━━ RECORDS TO USE ━━

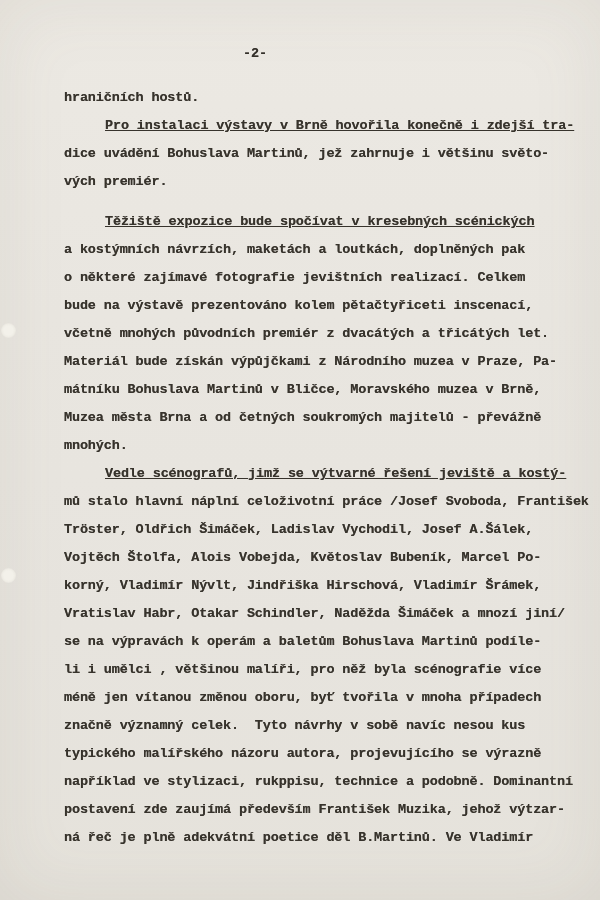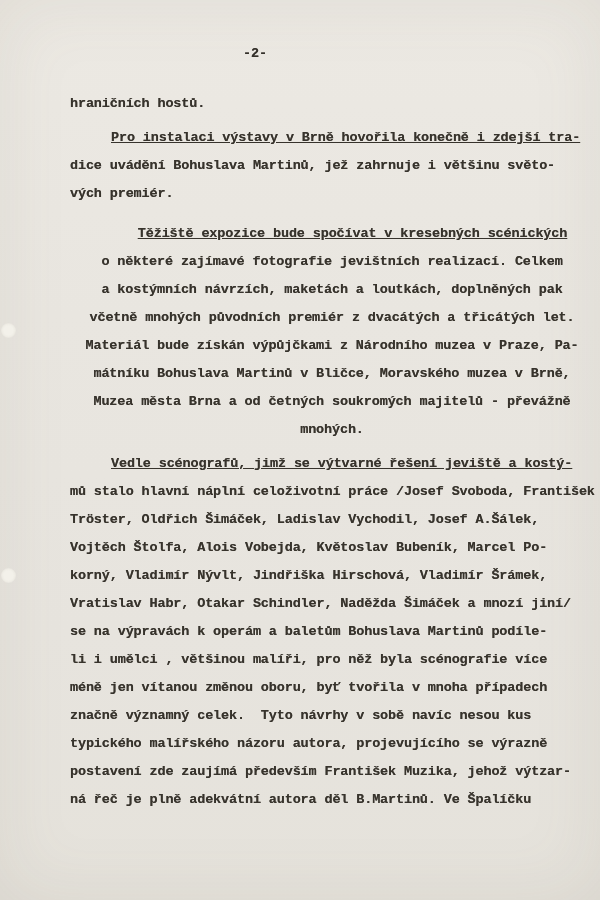--- a/index.html
+++ b/index.html
@@ -35,7 +35,7 @@
     left: 64px;
     width: 536px;
   }
-  .para { margin: 6px; }
+  .para { margin: 0; }
   .para.extra { margin-top: 12px; text-align: center; }
   .line {
     white-space: pre;

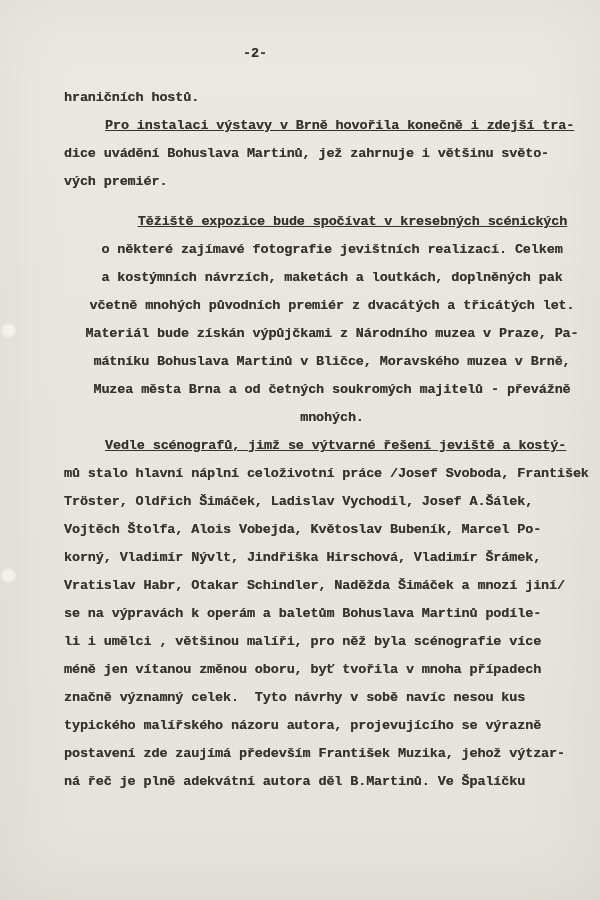--- a/index.html
+++ b/index.html
@@ -36,7 +36,7 @@
     width: 536px;
   }
   .para { margin: 0; }
-  .para.extra { margin-top: 12px; text-align: center; }
+  .para.extra { margin-top: 12px; }
   .line {
     white-space: pre;
     text-shadow: 0 0 0.5px rgba(50, 46, 40, 0.7);

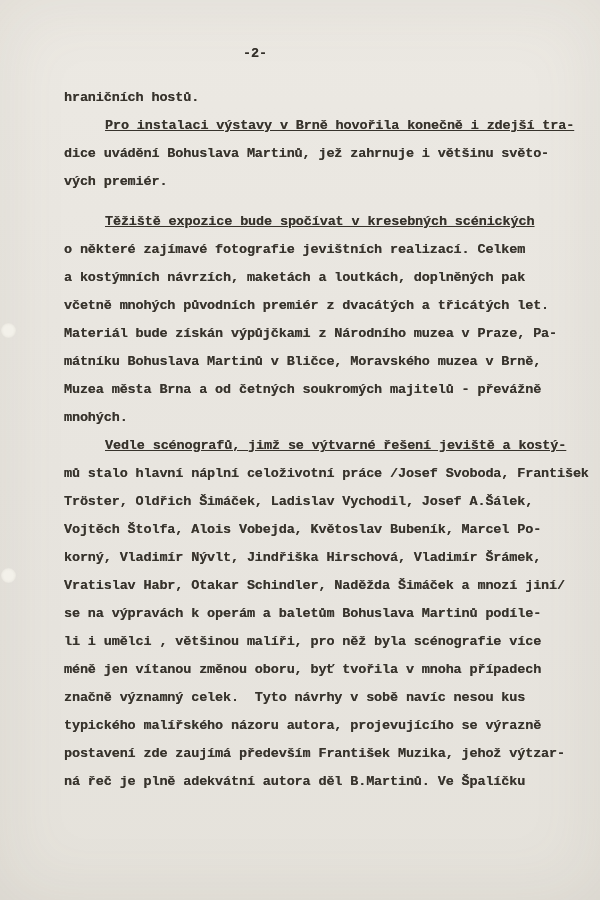--- a/index.html
+++ b/index.html
@@ -74,8 +74,8 @@
       </div>
       <div class="para indent extra">
         <div class="line">Těžiště expozice bude spočívat v kresebných scénických</div>
+        <div class="line">a kostýmních návrzích, maketách a loutkách, doplněných pak</div>
         <div class="line">o některé zajímavé fotografie jevištních realizací. Celkem</div>
-        <div class="line">a kostýmních návrzích, maketách a loutkách, doplněných pak</div>
         <div class="line">včetně mnohých původních premiér z dvacátých a třicátých let.</div>
         <div class="line">Materiál bude získán výpůjčkami z Národního muzea v Praze, Pa-</div>
         <div class="line">mátníku Bohuslava Martinů v Bličce, Moravského muzea v Brně,</div>

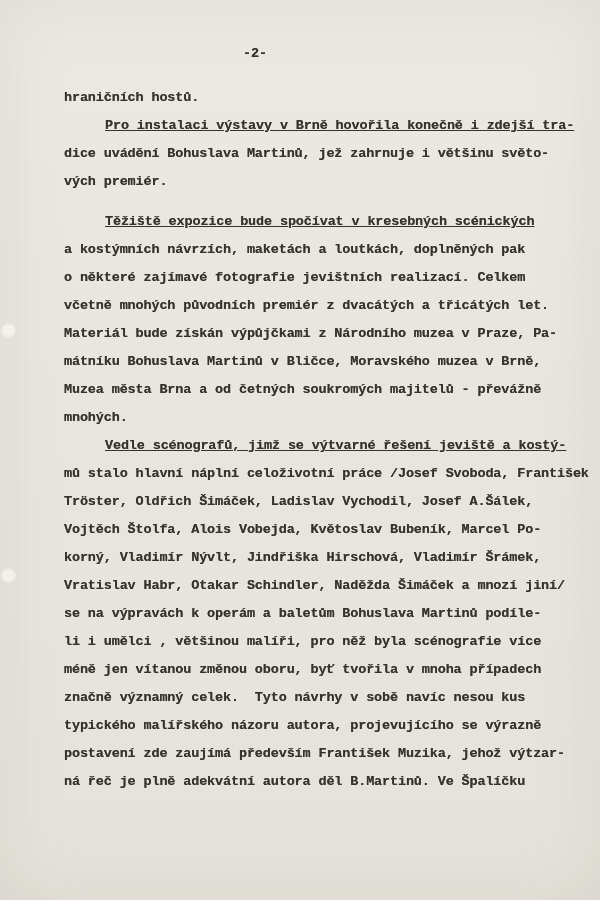--- a/index.html
+++ b/index.html
@@ -76,6 +76,7 @@
         <div class="line">Těžiště expozice bude spočívat v kresebných scénických</div>
         <div class="line">a kostýmních návrzích, maketách a loutkách, doplněných pak</div>
         <div class="line">o některé zajímavé fotografie jevištních realizací. Celkem</div>
+        <div class="line">bude na výstavě prezentováno kolem pětačtyřiceti inscenací,</div>
         <div class="line">včetně mnohých původních premiér z dvacátých a třicátých let.</div>
         <div class="line">Materiál bude získán výpůjčkami z Národního muzea v Praze, Pa-</div>
         <div class="line">mátníku Bohuslava Martinů v Bličce, Moravského muzea v Brně,</div>

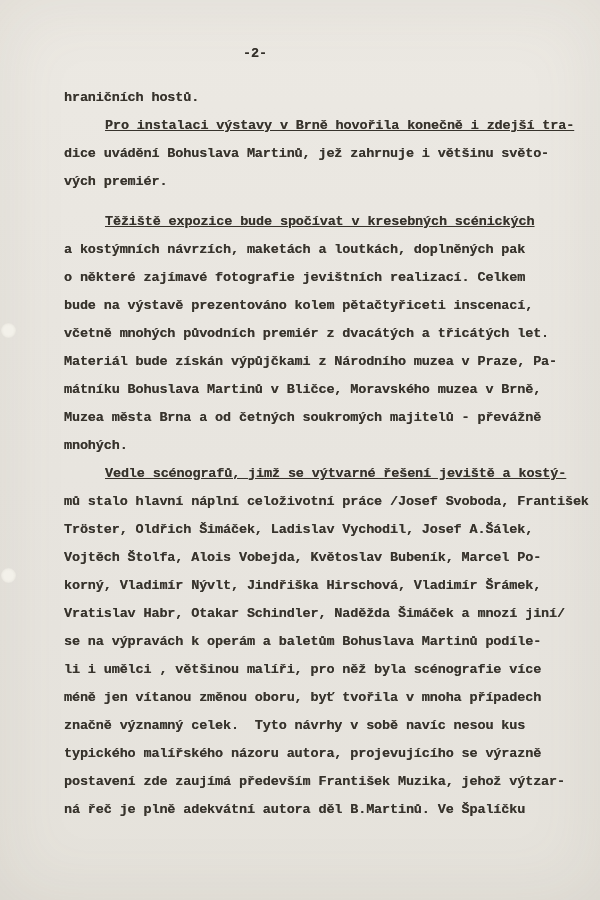--- a/index.html
+++ b/index.html
@@ -95,6 +95,7 @@
         <div class="line">méně jen vítanou změnou oboru, byť tvořila v mnoha případech</div>
         <div class="line">značně významný celek.  Tyto návrhy v sobě navíc nesou kus</div>
         <div class="line">typického malířského názoru autora, projevujícího se výrazně</div>
+        <div class="line">například ve stylizaci, rukppisu, technice a podobně. Dominantní</div>
         <div class="line">postavení zde zaujímá především František Muzika, jehož výtzar-</div>
         <div class="line">ná řeč je plně adekvátní autora děl B.Martinů. Ve Špalíčku</div>
       </div>

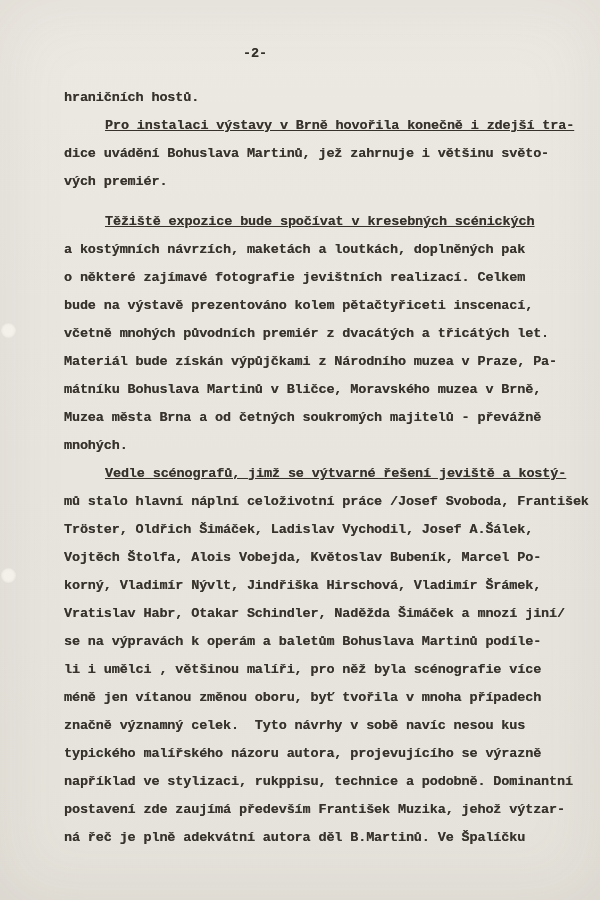--- a/index.html
+++ b/index.html
@@ -97,7 +97,7 @@
         <div class="line">typického malířského názoru autora, projevujícího se výrazně</div>
         <div class="line">například ve stylizaci, rukppisu, technice a podobně. Dominantní</div>
         <div class="line">postavení zde zaujímá především František Muzika, jehož výtzar-</div>
-        <div class="line">ná řeč je plně adekvátní autora děl B.Martinů. Ve Špalíčku</div>
+        <div class="line">ná řeč je plně adekvátní poetice děl B.Martinů. Ve Vladimír</div>
       </div>
     </div>
 </div>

━━━

YOUR GOAL
The records above are to be restated word for word, with every picture left out.

ANSWER SECTION
--- a/index.html
+++ b/index.html
@@ -35,7 +35,7 @@
     left: 64px;
     width: 536px;
   }
-  .para { margin: 6px; }
+  .para { margin: 0; }
   .para.extra { margin-top: 12px; text-align: center; }
   .line {
     white-space: pre;

--- a/index.html
+++ b/index.html
@@ -36,7 +36,7 @@
     width: 536px;
   }
   .para { margin: 0; }
-  .para.extra { margin-top: 12px; text-align: center; }
+  .para.extra { margin-top: 12px; }
   .line {
     white-space: pre;
     text-shadow: 0 0 0.5px rgba(50, 46, 40, 0.7);

--- a/index.html
+++ b/index.html
@@ -74,8 +74,8 @@
       </div>
       <div class="para indent extra">
         <div class="line">Těžiště expozice bude spočívat v kresebných scénických</div>
+        <div class="line">a kostýmních návrzích, maketách a loutkách, doplněných pak</div>
         <div class="line">o některé zajímavé fotografie jevištních realizací. Celkem</div>
-        <div class="line">a kostýmních návrzích, maketách a loutkách, doplněných pak</div>
         <div class="line">včetně mnohých původních premiér z dvacátých a třicátých let.</div>
         <div class="line">Materiál bude získán výpůjčkami z Národního muzea v Praze, Pa-</div>
         <div class="line">mátníku Bohuslava Martinů v Bličce, Moravského muzea v Brně,</div>

--- a/index.html
+++ b/index.html
@@ -76,6 +76,7 @@
         <div class="line">Těžiště expozice bude spočívat v kresebných scénických</div>
         <div class="line">a kostýmních návrzích, maketách a loutkách, doplněných pak</div>
         <div class="line">o některé zajímavé fotografie jevištních realizací. Celkem</div>
+        <div class="line">bude na výstavě prezentováno kolem pětačtyřiceti inscenací,</div>
         <div class="line">včetně mnohých původních premiér z dvacátých a třicátých let.</div>
         <div class="line">Materiál bude získán výpůjčkami z Národního muzea v Praze, Pa-</div>
         <div class="line">mátníku Bohuslava Martinů v Bličce, Moravského muzea v Brně,</div>

--- a/index.html
+++ b/index.html
@@ -95,6 +95,7 @@
         <div class="line">méně jen vítanou změnou oboru, byť tvořila v mnoha případech</div>
         <div class="line">značně významný celek.  Tyto návrhy v sobě navíc nesou kus</div>
         <div class="line">typického malířského názoru autora, projevujícího se výrazně</div>
+        <div class="line">například ve stylizaci, rukppisu, technice a podobně. Dominantní</div>
         <div class="line">postavení zde zaujímá především František Muzika, jehož výtzar-</div>
         <div class="line">ná řeč je plně adekvátní autora děl B.Martinů. Ve Špalíčku</div>
       </div>

--- a/index.html
+++ b/index.html
@@ -97,7 +97,7 @@
         <div class="line">typického malířského názoru autora, projevujícího se výrazně</div>
         <div class="line">například ve stylizaci, rukppisu, technice a podobně. Dominantní</div>
         <div class="line">postavení zde zaujímá především František Muzika, jehož výtzar-</div>
-        <div class="line">ná řeč je plně adekvátní autora děl B.Martinů. Ve Špalíčku</div>
+        <div class="line">ná řeč je plně adekvátní poetice děl B.Martinů. Ve Vladimír</div>
       </div>
     </div>
 </div>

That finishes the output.